The familiarization programme aims to provide Independent Directors with the industry scenario, the socio-economic environment in which the Company operates, the business model, the operational and financial performance of the Company, significant developments so as to enable them to take well informed decisions in a timely manner. The familiarization programme also seeks to update the Directors on the roles, responsibilities, rights and duties under the Act and other statutes. The same is uploaded on the Companys Website i.e. http://www.anshuni.com/sebiregulations/Policy%20On%20Familiarisation%20of%20Independent %20Directors.pdf.

MEETINGS OF THE BOARD OF DIRECTORS:

The Board meets at regular intervals to discuss and decide on Company/business policies and strategies apart from other Board business. During the year, 12 (Twelve) Board Meetings were held. The maximum time gap between any two consecutive meetings did not exceed 120 days. Detailed of Board meeting are 04.05.2022, 26.05.2022, 23.06.2022, 26.06.2022, 11.08.2022, 26.08.2022, 03.09.2022, 23-09-2022, 27.09.2022, 10.10.2022, 14.11.2022, 10.02.2023.

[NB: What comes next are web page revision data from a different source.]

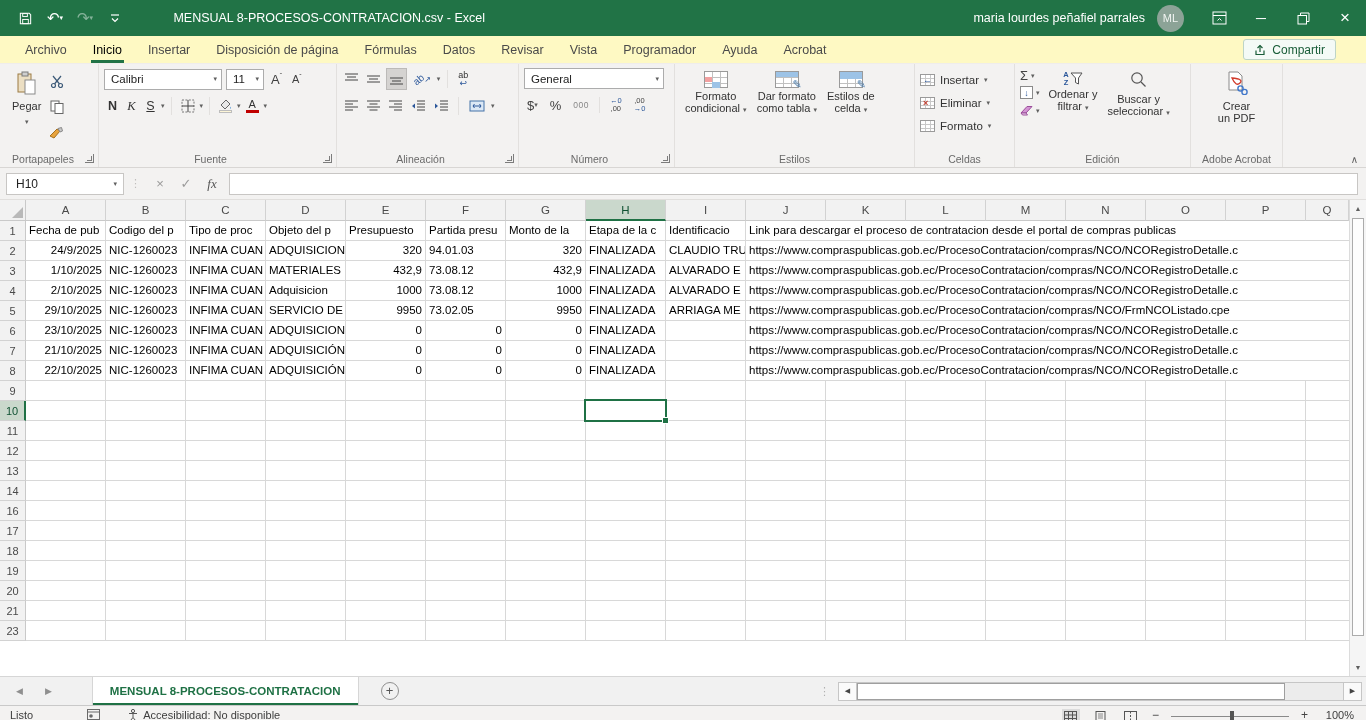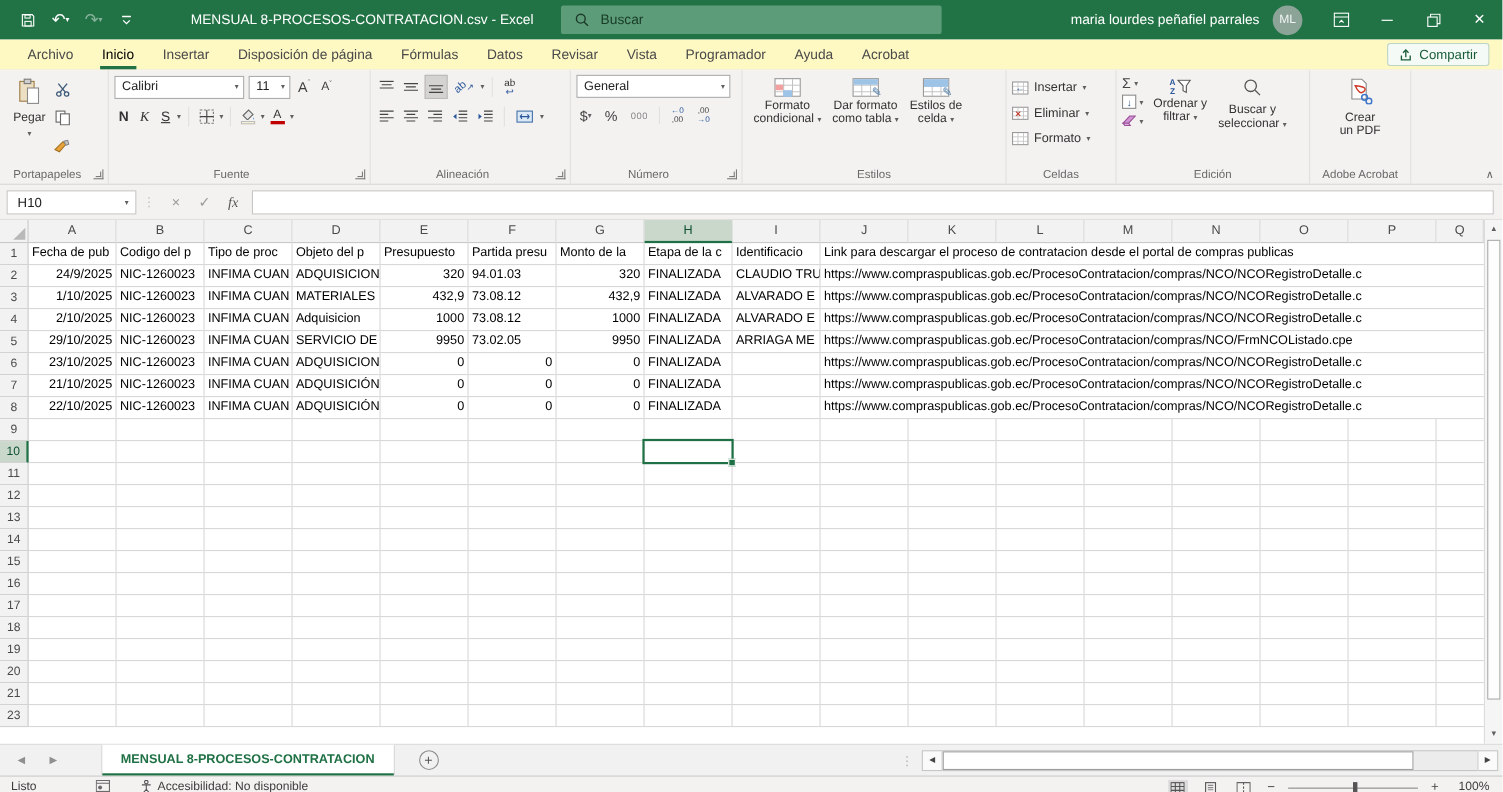--- a/index.html
+++ b/index.html
@@ -20,21 +20,21 @@
   .avatar { width:27px; height:27px; border-radius:50%; background:#8ca397; display:flex; align-items:center; justify-content:center; margin-right:14px; }
   .avatar i { font-style:normal; font-size:11px; color:#f2f5f3; }
   .wbtn { width:42px; height:36px; display:flex; align-items:center; justify-content:center; font-size:14px; }
 
   
   .tabrow { height:28px; background:#fef9c3; display:flex; align-items:stretch; padding-left:12px; position:relative; border-bottom:1px solid #efedeb; }
   .tabs { display:flex; }
   .tab { padding:0 13px; font-size:12.5px; color:#4a4a4a; display:flex; align-items:center; position:relative; white-space:nowrap; }
   .tab.active { color:#000; font-weight:400; }
   .tab.active::after { content:''; position:absolute; left:11px; right:11px; bottom:0; height:3px; background:#217346; }
-  .share-btn { position:absolute; right:12px; top:3px; height:21px; display:flex; align-items:center; gap:6px; padding:0 10px;
+  .share-btn { position:absolute; right:30px; top:3px; height:21px; display:flex; align-items:center; gap:6px; padding:0 10px;
     border:1px solid #bdd4c6; border-radius:3px; background:#f4faf6; color:#185c37; font-size:12px; }
 
   
   .ribbon { height:104px; background:#f3f2f1; display:flex; position:relative; border-bottom:1px solid #d8d6d4; padding-left:2px; }
   .rg { position:relative; display:flex; align-items:flex-start; padding:4px 5px 16px 5px; border-right:1px solid #e2e0de; }
   .rg-label { position:absolute; bottom:2px; left:0; right:14px; text-align:center; font-size:10.5px; color:#6a6a6a; white-space:nowrap; }
   .rg-label.full { right:0; }
   .launcher { position:absolute; right:4px; bottom:4px; width:9px; height:9px; border-right:1.4px solid #7c7c7c; border-bottom:1.4px solid #7c7c7c; }
   .launcher::after { content:''; position:absolute; right:1px; bottom:1px; width:4px; height:4px; border-right:1.4px solid #7c7c7c; border-bottom:1.4px solid #7c7c7c; }
   .bigbtn { display:flex; flex-direction:column; align-items:center; justify-content:flex-start; gap:2px; padding:3px 5px; font-size:11px; color:#333; text-align:center; line-height:13px; }
@@ -144,29 +144,20 @@
     <span class="qbtn">↶<span class="caret" style="color:#fff">▾</span></span>
     <span class="qbtn dim">↷<span class="caret" style="color:#fff">▾</span></span>
     <span class="qbtn">
       <svg width="12" height="12" viewBox="0 0 12 12">
           <path d="M2 3h8" stroke="#fff" stroke-width="1.2"></path>
           <path d="M3 6.5l3 3 3-3" fill="none" stroke="#fff" stroke-width="1.2"></path>
         </svg>
     </span>
   </div>
   <div class="doc-title">MENSUAL 8-PROCESOS-CONTRATACION.csv  -  Excel</div>
-  <div class="tsearch">
-    <span style="display:flex">
-      <svg width="14" height="14" viewBox="0 0 14 14">
-          <circle cx="6" cy="6" r="4" fill="none" stroke="#1c3a2a" stroke-width="1.3"></circle>
-          <line x1="9" y1="9" x2="12.5" y2="12.5" stroke="#1c3a2a" stroke-width="1.3"></line>
-        </svg>
-    </span>
-    <span class="searchtxt">Buscar</span>
-  </div>
   <div class="tuser">
     <span class="uname">maria lourdes peñafiel parrales</span>
     <span class="avatar">
         <i>ML</i>
       </span>
     <span class="wbtn">
       <svg width="15" height="14" viewBox="0 0 15 14">
           <rect x="1" y="1" width="13" height="12" fill="none" stroke="#fff"></rect>
           <path d="M1 4.5h13" stroke="#fff"></path>
           <path d="M5.5 9.5l2-2 2 2" fill="none" stroke="#fff"></path>
@@ -777,40 +768,20 @@
           <div class="cell"></div>
           <div class="cell"></div>
           <div class="cell"></div>
           <div class="cell"></div>
           <div class="cell"></div>
           <div class="cell"></div>
           <div class="cell lastcol"></div>
         </div>
         <div class="grow">
           <div class="rh">14</div>
-          <div class="cell"></div>
-          <div class="cell"></div>
-          <div class="cell"></div>
-          <div class="cell"></div>
-          <div class="cell"></div>
-          <div class="cell"></div>
-          <div class="cell"></div>
-          <div class="cell"></div>
-          <div class="cell"></div>
-          <div class="cell"></div>
-          <div class="cell"></div>
-          <div class="cell"></div>
-          <div class="cell"></div>
-          <div class="cell"></div>
-          <div class="cell"></div>
-          <div class="cell"></div>
-          <div class="cell lastcol"></div>
-        </div>
-        <div class="grow">
-          <div class="rh">15</div>
           <div class="cell"></div>
           <div class="cell"></div>
           <div class="cell"></div>
           <div class="cell"></div>
           <div class="cell"></div>
           <div class="cell"></div>
           <div class="cell"></div>
           <div class="cell"></div>
           <div class="cell"></div>
           <div class="cell"></div>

ANNUAL EVALUATION OF BOARDS PERFORMANCE:

During the year under review, the Board adopted a formal mechanism for evaluating its performance and as well as that of its Committees and individual Directors, including the Chairman of the Board. The exercise was carried out through structured evaluation process covering various aspects of the Boards functioning such as composition of the Board & committees, experience & competencies, performance of specific duties & obligations, governance issues etc.

Separate exercise was carried out to evaluate the performance of individual Directors including the Board Chairman who were evaluated on parameters such as attendance, contribution at the meetings and otherwise, independent judgment, safeguarding of minority shareholders interest etc. The evaluation of the Independent Directors was carried out by the entire Board and that of the Chairman and the Non-Independent Directors were carried out by the Independent Directors. The Directors were satisfied with the evaluation results, which reflected the overall engagement of the Board and its Committees with the Company. Having regard to the industry, size and nature of business your Company is engaged in, the evaluation methodology adopted is, in the opinion of the Board, sufficient, appropriate and is found to be serving the purpose. All the members of the Board and the Management Committee have affirmed their compliance with the Code of Conduct.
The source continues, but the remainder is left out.